This year's convention season has boasted some time-tested big-screen performers on both ends of the spectrum: at the RNC, Clint Eastwood gave his rendition of The Invisible Man, while the DNC offered up Kal Penn taking on The Social Network (#sexyface). But the most moving performance of the lot didn't come from someone with a history on the screen or stage — it came from Michelle Obama. On Tuesday night, the first lady declared her love, support, and admiration for her husband and children in a speech that, politics aside, had to have left the heavy majority of viewers in a pool of tears.
The woman really knows how to move an audience. It wasn't just a well-written and earnest testament to hard work and family values, but a decidedly well-delivered one. Mrs. Obama handled the whole ordeal with impressive expertise; her enunciation, her perfectly timed pauses, her majestic command of vocal tempo... she knows her way around a speech. And if the first lady is this skilled just standing behind a podium, maybe she wouldn't do too shabby on the set of a movie?
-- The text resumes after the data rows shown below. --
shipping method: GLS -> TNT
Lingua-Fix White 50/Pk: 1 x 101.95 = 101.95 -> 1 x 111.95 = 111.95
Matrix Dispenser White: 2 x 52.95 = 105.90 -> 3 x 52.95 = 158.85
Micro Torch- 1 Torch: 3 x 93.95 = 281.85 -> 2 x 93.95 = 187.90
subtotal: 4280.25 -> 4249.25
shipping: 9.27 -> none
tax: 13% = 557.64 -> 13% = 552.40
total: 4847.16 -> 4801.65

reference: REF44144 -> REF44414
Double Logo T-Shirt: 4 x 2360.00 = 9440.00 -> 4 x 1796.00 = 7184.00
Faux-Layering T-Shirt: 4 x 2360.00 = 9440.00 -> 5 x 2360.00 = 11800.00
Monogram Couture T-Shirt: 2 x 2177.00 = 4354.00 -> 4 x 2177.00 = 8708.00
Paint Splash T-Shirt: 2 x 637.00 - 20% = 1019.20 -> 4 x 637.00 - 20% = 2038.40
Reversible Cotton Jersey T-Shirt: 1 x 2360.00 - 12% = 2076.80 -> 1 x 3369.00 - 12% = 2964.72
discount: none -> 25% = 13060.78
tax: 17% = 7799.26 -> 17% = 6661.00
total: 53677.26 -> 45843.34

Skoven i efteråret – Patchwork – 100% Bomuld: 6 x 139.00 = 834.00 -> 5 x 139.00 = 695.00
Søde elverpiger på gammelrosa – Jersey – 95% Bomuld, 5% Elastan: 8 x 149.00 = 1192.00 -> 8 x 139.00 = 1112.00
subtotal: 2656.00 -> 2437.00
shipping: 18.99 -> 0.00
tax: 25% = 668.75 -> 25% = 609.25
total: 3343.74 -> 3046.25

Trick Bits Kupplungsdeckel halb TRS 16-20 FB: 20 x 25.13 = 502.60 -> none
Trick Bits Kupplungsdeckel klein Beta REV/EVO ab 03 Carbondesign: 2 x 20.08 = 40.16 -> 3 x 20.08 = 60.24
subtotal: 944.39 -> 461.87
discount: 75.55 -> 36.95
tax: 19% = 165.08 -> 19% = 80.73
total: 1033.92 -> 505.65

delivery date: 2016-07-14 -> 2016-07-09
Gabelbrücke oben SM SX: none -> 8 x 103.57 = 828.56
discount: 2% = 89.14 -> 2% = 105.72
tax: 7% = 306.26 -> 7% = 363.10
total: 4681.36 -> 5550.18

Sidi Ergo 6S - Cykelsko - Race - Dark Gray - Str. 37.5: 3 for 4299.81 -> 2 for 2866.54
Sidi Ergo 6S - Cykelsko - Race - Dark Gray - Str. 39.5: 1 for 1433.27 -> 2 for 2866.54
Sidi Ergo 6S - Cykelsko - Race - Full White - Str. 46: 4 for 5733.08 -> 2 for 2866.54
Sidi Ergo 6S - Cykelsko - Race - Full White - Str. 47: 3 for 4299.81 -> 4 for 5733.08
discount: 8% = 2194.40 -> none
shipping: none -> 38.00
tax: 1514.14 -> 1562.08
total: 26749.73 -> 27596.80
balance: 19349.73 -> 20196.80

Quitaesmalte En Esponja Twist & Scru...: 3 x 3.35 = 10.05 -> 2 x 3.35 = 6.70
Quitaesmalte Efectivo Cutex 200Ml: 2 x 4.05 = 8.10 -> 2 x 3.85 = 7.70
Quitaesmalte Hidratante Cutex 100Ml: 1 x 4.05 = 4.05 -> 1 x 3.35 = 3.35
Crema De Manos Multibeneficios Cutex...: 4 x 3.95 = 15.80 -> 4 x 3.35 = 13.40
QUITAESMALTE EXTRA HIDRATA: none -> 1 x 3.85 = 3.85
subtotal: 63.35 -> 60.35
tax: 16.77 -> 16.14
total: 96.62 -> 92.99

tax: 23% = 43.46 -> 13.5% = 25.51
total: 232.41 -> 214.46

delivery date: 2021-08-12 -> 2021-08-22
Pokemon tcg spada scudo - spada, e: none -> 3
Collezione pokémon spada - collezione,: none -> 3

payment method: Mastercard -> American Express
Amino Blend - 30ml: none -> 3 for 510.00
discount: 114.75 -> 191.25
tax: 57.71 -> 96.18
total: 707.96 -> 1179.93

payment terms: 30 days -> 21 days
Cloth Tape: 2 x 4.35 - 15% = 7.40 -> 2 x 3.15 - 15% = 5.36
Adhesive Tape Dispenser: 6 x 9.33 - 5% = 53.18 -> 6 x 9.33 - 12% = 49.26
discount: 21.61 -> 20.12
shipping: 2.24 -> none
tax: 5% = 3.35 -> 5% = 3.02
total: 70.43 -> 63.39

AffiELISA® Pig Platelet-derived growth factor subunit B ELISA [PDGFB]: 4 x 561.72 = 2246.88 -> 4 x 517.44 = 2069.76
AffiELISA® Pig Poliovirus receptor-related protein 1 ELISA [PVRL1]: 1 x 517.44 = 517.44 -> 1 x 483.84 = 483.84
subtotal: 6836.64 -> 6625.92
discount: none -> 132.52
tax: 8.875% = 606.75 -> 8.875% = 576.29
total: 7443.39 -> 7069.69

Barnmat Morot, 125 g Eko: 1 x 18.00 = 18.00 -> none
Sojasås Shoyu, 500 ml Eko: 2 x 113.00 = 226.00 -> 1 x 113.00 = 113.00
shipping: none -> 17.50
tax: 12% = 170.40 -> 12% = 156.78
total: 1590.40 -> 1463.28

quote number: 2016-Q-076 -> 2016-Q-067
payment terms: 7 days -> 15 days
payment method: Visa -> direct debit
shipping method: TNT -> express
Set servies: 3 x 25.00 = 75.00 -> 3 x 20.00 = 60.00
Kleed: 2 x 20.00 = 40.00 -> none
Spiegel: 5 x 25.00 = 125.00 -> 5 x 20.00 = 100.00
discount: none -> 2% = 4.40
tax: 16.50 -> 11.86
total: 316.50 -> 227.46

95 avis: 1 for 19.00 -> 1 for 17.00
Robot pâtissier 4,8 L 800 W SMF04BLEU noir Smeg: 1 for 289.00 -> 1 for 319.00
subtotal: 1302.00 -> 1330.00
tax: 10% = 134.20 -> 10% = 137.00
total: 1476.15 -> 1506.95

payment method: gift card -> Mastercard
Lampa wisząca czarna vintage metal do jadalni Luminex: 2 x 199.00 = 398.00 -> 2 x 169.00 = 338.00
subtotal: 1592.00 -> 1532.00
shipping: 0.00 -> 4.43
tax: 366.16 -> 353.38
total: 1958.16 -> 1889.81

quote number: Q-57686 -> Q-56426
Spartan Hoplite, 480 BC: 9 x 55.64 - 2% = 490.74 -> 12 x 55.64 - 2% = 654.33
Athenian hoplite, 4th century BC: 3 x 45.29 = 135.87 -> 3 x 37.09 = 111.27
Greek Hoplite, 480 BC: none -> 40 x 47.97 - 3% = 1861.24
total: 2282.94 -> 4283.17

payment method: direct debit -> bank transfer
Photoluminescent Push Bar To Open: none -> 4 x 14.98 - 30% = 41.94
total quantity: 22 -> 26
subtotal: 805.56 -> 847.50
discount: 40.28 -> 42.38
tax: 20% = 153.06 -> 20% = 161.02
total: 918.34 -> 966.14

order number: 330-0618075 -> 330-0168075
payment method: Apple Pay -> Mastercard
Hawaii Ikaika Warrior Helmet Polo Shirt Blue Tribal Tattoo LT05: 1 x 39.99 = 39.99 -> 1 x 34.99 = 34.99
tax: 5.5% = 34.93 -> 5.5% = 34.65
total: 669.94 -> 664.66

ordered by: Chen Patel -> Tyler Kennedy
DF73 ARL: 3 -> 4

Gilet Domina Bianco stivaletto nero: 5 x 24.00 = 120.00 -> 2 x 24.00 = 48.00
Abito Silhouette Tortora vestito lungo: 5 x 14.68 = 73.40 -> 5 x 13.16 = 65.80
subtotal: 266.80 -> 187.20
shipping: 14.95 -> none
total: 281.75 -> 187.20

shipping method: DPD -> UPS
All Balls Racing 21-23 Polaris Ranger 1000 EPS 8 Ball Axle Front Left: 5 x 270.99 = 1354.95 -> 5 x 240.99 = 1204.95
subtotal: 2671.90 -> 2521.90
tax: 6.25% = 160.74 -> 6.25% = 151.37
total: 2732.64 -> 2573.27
We're all wondering where the future will take Michelle Obama, whether her husband wins a second term or not. Perhaps Michelle herself will get into the political game? Maybe she'll expand her work promoting healthy lifestyles for the American people? Those ideas are fine, but we're thinking bigger! Flashier! Something truly worthy of the first lady's camera-friendly skills. We're thinking showbiz!
Michelle has already taken her first steps into the pool of acting: in 2011, she made a guest appearance on the Nickelodeon series iCarly, playing herself. But that's small potatoes compared to what she's capable of — prime time! And she'd better get in on the action soon; Ann Romney has already been offered a spot on Modern Family. So what sort of role is best suited to launch the FLOTUS into the Hollywood world?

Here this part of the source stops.